■ **What this task involves**:
Below is a set of entries. Reproduce exactly the lines from the one containing "-100,23 +100,23 @@" through the end, both included.

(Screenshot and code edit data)
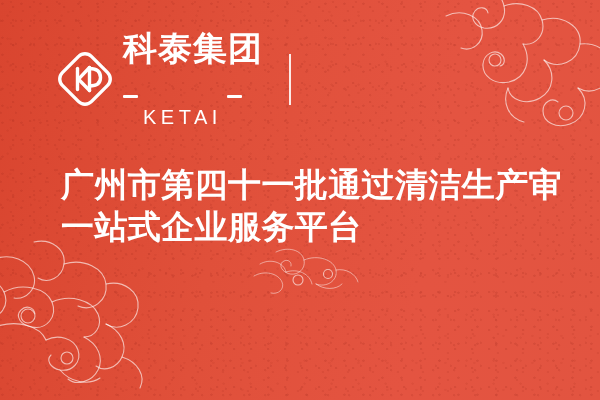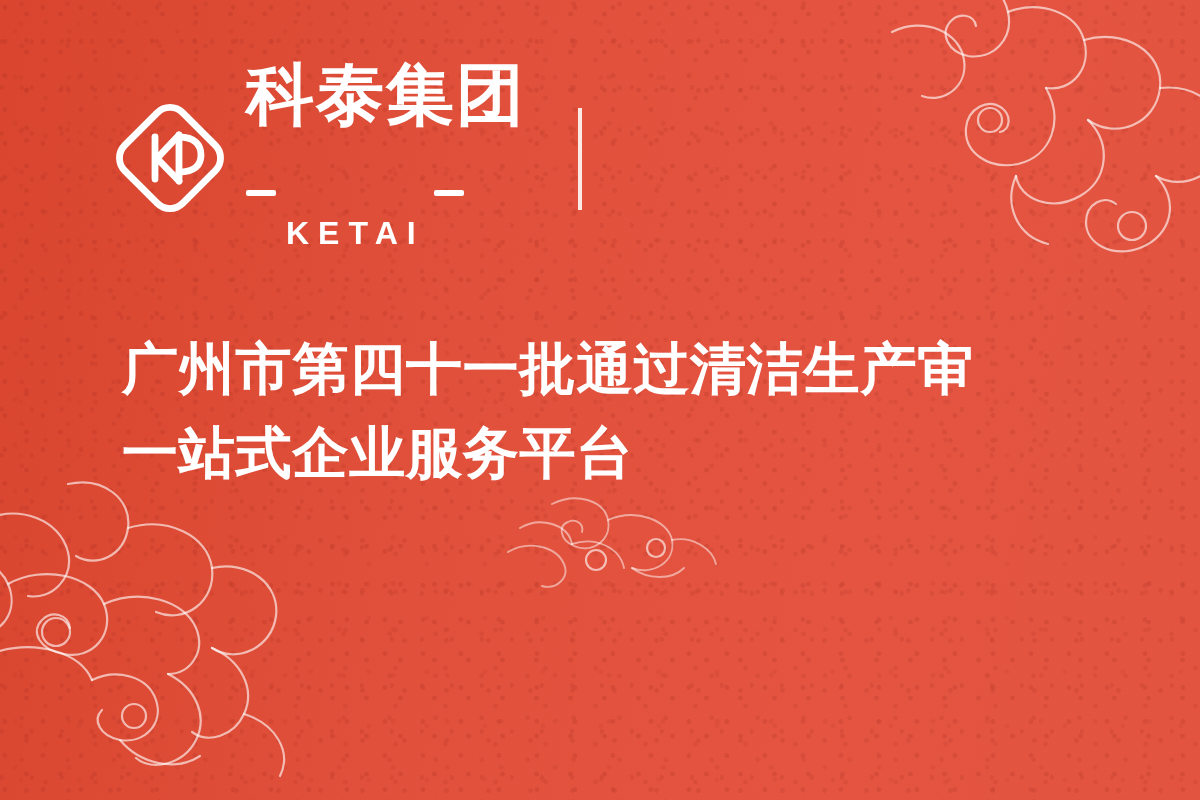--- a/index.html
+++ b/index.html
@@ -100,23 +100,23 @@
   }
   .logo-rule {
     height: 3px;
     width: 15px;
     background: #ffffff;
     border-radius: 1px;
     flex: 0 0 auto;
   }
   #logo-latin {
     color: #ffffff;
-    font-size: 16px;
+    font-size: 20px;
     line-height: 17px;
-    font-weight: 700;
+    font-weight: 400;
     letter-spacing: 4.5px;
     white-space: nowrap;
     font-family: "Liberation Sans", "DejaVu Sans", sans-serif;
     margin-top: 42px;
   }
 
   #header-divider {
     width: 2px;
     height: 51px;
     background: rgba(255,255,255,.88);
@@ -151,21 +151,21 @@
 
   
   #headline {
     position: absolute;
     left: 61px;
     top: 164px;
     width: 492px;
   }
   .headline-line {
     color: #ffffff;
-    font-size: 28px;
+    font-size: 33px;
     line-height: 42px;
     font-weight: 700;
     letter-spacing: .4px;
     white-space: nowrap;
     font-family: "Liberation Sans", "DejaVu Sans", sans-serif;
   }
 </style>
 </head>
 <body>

■ **Written answer**:
@@ -100,23 +100,23 @@
   }
   .logo-rule {
     height: 3px;
     width: 15px;
     background: #ffffff;
     border-radius: 1px;
     flex: 0 0 auto;
   }
   #logo-latin {
     color: #ffffff;
-    font-size: 16px;
+    font-size: 20px;
     line-height: 17px;
-    font-weight: 700;
+    font-weight: 400;
     letter-spacing: 4.5px;
     white-space: nowrap;
     font-family: "Liberation Sans", "DejaVu Sans", sans-serif;
     margin-top: 42px;
   }
 
   #header-divider {
     width: 2px;
     height: 51px;
     background: rgba(255,255,255,.88);
@@ -151,21 +151,21 @@
 
   
   #headline {
     position: absolute;
     left: 61px;
     top: 164px;
     width: 492px;
   }
   .headline-line {
     color: #ffffff;
-    font-size: 28px;
+    font-size: 33px;
     line-height: 42px;
     font-weight: 700;
     letter-spacing: .4px;
     white-space: nowrap;
     font-family: "Liberation Sans", "DejaVu Sans", sans-serif;
   }
 </style>
 </head>
 <body>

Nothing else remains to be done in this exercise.